Despite the hideous cover, typical of supermarket romance, in this case depicting a black-haired Fabio clone in bare chest and leather pants, this extremely strange book cannot possibly be typical of the genre.
While reading it, I tried to figure out if its aura of surpassing weirdness was solely because it was a genre romance with plot elements that (I assume) do not normally appear in the genre, or if it would have been peculiar no matter what genre it had been written for. But I was unable to think of any genre that might normally feature a blonde ninja in recovery from childhood sexual abuse who was trained by a Japanese butler in Hawaii in the late 1860s and is nicknamed Mano Kane (Man Shark)-- there's a long o which I can't reproduce here, but Kinsale uses a bar over the o, which makes it even crazier, though I can't explain why.
The closest match would be Peter O'Donnell's Modesty Blaise series, but those are set in the present day and would not have had an excruciatingly proper heroine whose highest ambition is to become a typist, doesn't know what sex is, and gets saddled with someone else's baby. Though I could certainly see O'Donnell writing the scene where she smuggles a sword out of a sleazy boarding house (where the ninja had previously climbed up into the rafters to hide it, _after_ she had accidentally broken his leg with her sewing machine) by hiding it up her voluminous skirts.
One of the things which makes this book even odder is that Kinsale appears to have meticulously researched everything, even the Japanese and ninja stuff, so there's a sense of solid background despite the completely ridiculous goings-on. Also, the hero says he knew he wanted to marry his sort-of adopted sister since he was eleven. Later he mentions that he's ten years older than her. He wanted to marry a one-year-old???
Unlike, say, Jennifer Crusie or Georgette Heyer, Kinsale doesn't transcend the genre in the sense that I would recommend her, at least going by this book, to people who wouldn't normally read romance or don't have eccentric tastes. Though there's a very interesting loss of virginity scene, most of the sex and romantic scenes are generic and use generic description rather than being particular to the characters. The book also loses momentum at about the four-fifths point, despite a later scene involving sharks, seppuku, and a cursed sword. (The plot elements, in this case, are more fun than the scene is.)
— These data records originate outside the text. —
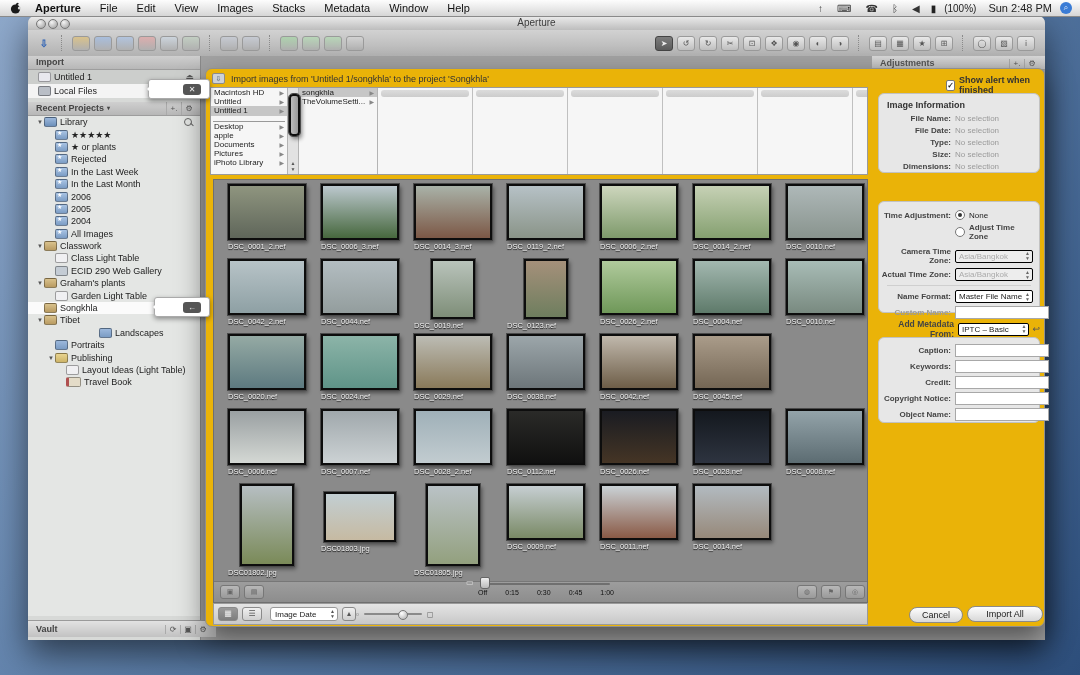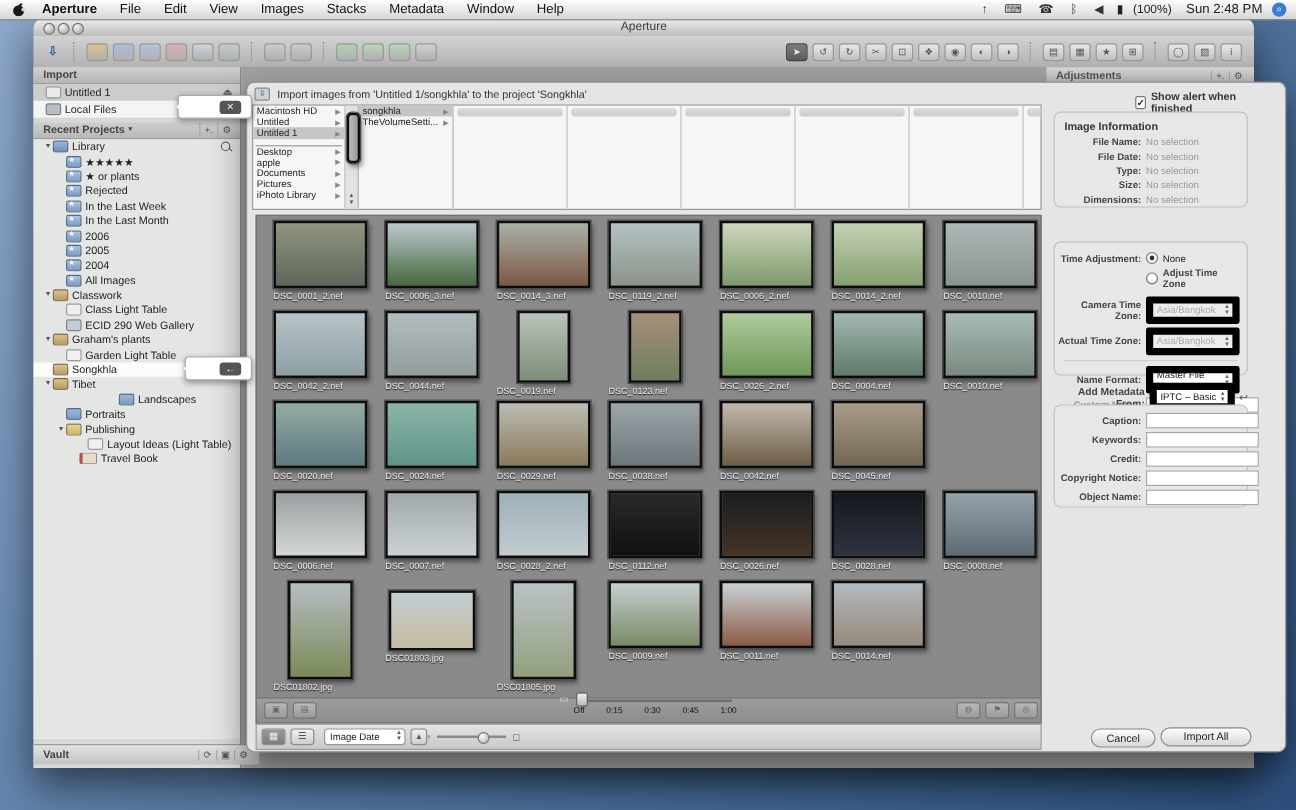"Import images from 'Untitled 1/songkhla'" #dialog { background: #e5e5e5 -> #eab308; padding-left: 27px -> none }
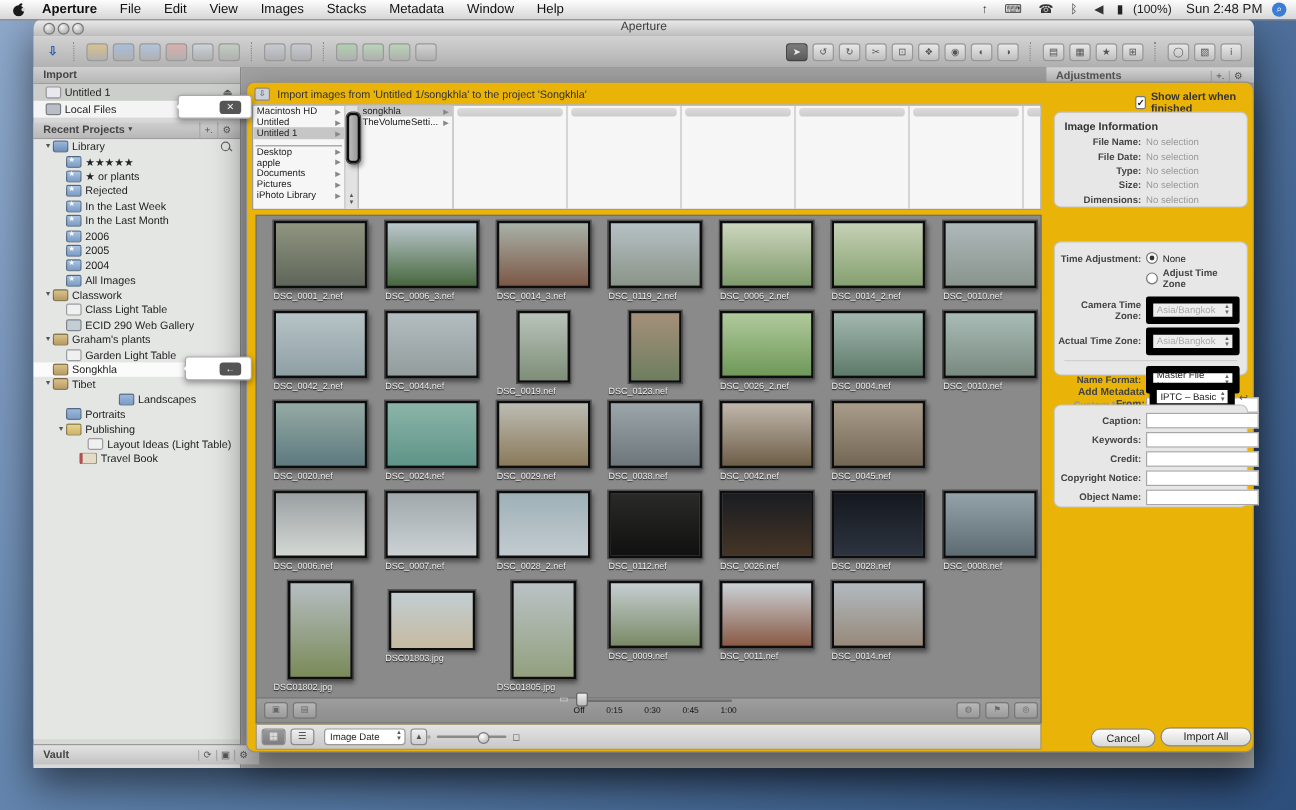"Asia/Bangkok" .dd { border: 6px solid #000000 -> 1px solid #000000 }
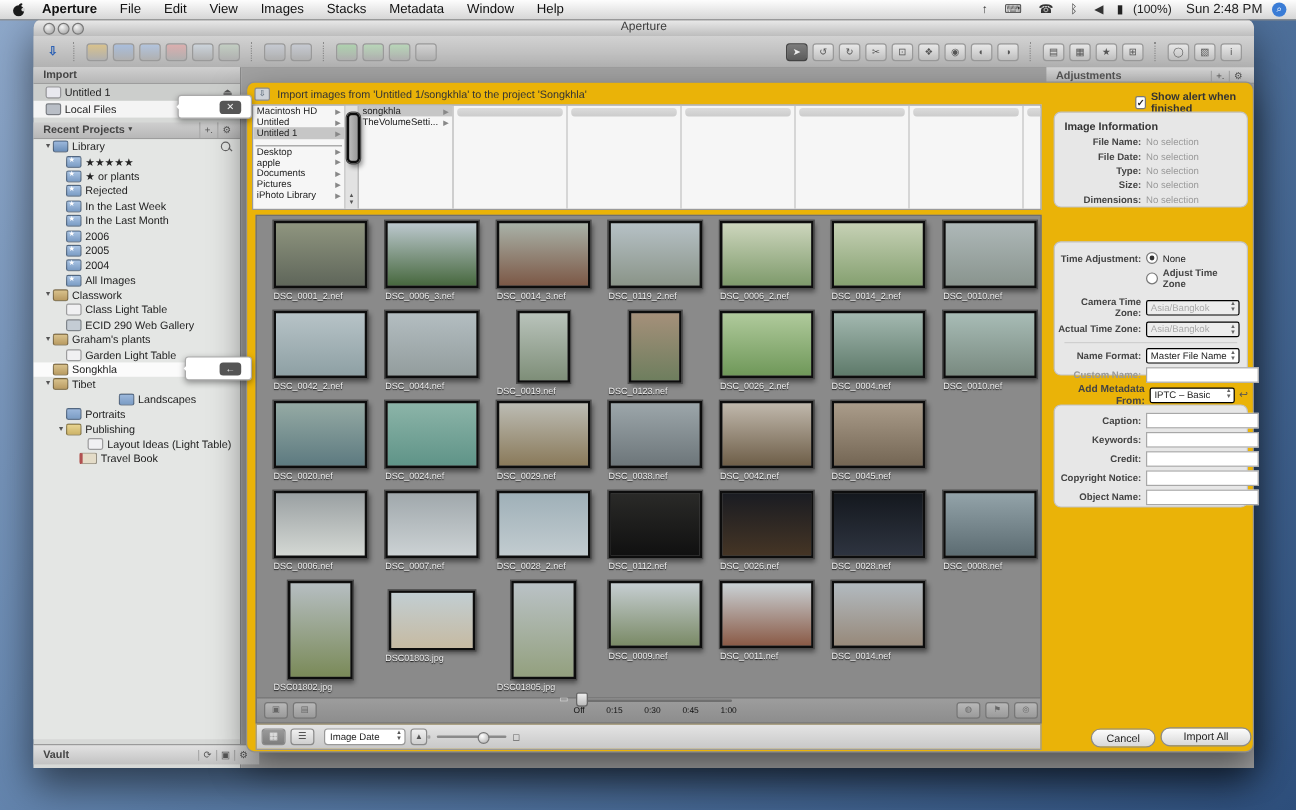"Layout Ideas (Light Table)" div.trow { justify-content: center -> none }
But I liked the way that the heroine's attitudes were of her time rather than ours, the chemistry between her and the hero, the sheer weirdness of the story, and the cast of likable supporting characters.
So, you readers of genre romance, is this sort of plotting actually more common than I realize, or were readers across the country picking up the book and saying "What the hell...?" Also, does the genre ever have interracial romances other than those between white women and Native Americans?
While reading it, I tried to figure out if its aura of surpassing weirdness was solely because it was a genre romance with plot elements that (I assume) do not normally appear in the genre, or if it would have been peculiar no matter what genre it had been written for. But I was unable to think of any genre that might normally feature a blonde ninja in recovery from childhood sexual abuse who was trained by a Japanese butler in Hawaii in the late 1860s and is nicknamed Mano Kane (Man Shark)-- there's a long o which I can't reproduce here, but Kinsale uses a bar over the o, which makes it even crazier, though I can't explain why.
The closest match would be Peter O'Donnell's Modesty Blaise series, but those are set in the present day and would not have had an excruciatingly proper heroine whose highest ambition is to become a typist, doesn't know what sex is, and gets saddled with someone else's baby. Though I could certainly see O'Donnell writing the scene where she smuggles a sword out of a sleazy boarding house (where the ninja had previously climbed up into the rafters to hide it, _after_ she had accidentally broken his leg with her sewing machine) by hiding it up her voluminous skirts.
One of the things which makes this book even odder is that Kinsale appears to have meticulously researched everything, even the Japanese and ninja stuff, so there's a sense of solid background despite the completely ridiculous goings-on. Also, the hero says he knew he wanted to marry his sort-of adopted sister since he was eleven. Later he mentions that he's ten years older than her. He wanted to marry a one-year-old???
Unlike, say, Jennifer Crusie or Georgette Heyer, Kinsale doesn't transcend the genre in the sense that I would recommend her, at least going by this book, to people who wouldn't normally read romance or don't have eccentric tastes. Though there's a very interesting loss of virginity scene, most of the sex and romantic scenes are generic and use generic description rather than being particular to the characters. The book also loses momentum at about the four-fifths point, despite a later scene involving sharks, seppuku, and a cursed sword. (The plot elements, in this case, are more fun than the scene is.)
But I liked the way that the heroine's attitudes were of her time rather than ours, the chemistry between her and the hero, the sheer weirdness of the story, and the cast of likable supporting characters.
So, you readers of genre romance, is this sort of plotting actually more common than I realize, or were readers across the country picking up the book and saying "What the hell...?" Also, does the genre ever have interracial romances other than those between white women and Native Americans?